> **Task prompt**: Among the records, which lines include "fill"? List them.

> **Source material**:
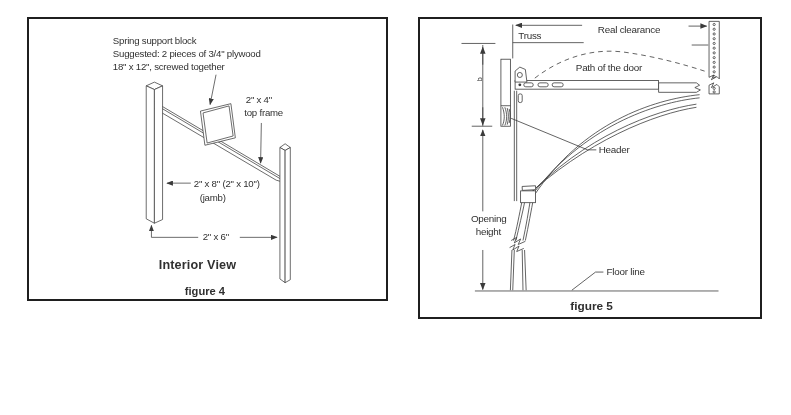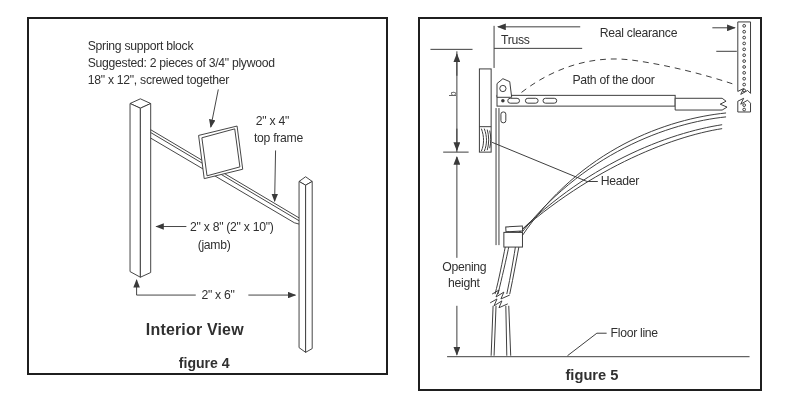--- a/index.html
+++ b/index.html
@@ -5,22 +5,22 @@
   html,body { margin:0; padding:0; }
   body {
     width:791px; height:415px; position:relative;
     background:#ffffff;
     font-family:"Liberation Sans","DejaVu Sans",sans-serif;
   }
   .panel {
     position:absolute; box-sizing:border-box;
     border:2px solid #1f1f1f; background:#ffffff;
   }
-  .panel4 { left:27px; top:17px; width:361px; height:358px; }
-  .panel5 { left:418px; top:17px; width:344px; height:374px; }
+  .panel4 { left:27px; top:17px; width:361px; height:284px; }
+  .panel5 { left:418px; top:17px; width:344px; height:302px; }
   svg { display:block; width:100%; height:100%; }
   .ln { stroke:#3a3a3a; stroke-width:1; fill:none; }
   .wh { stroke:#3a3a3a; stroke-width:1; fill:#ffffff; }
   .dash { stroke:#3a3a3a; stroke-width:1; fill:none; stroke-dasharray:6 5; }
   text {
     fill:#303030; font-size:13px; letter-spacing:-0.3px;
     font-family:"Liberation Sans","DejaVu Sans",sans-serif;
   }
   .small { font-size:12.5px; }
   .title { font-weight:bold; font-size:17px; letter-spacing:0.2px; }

> **Result of the task**:
   .ln { stroke:#3a3a3a; stroke-width:1; fill:none; }
   .wh { stroke:#3a3a3a; stroke-width:1; fill:#ffffff; }
   .dash { stroke:#3a3a3a; stroke-width:1; fill:none; stroke-dasharray:6 5; }
     fill:#303030; font-size:13px; letter-spacing:-0.3px;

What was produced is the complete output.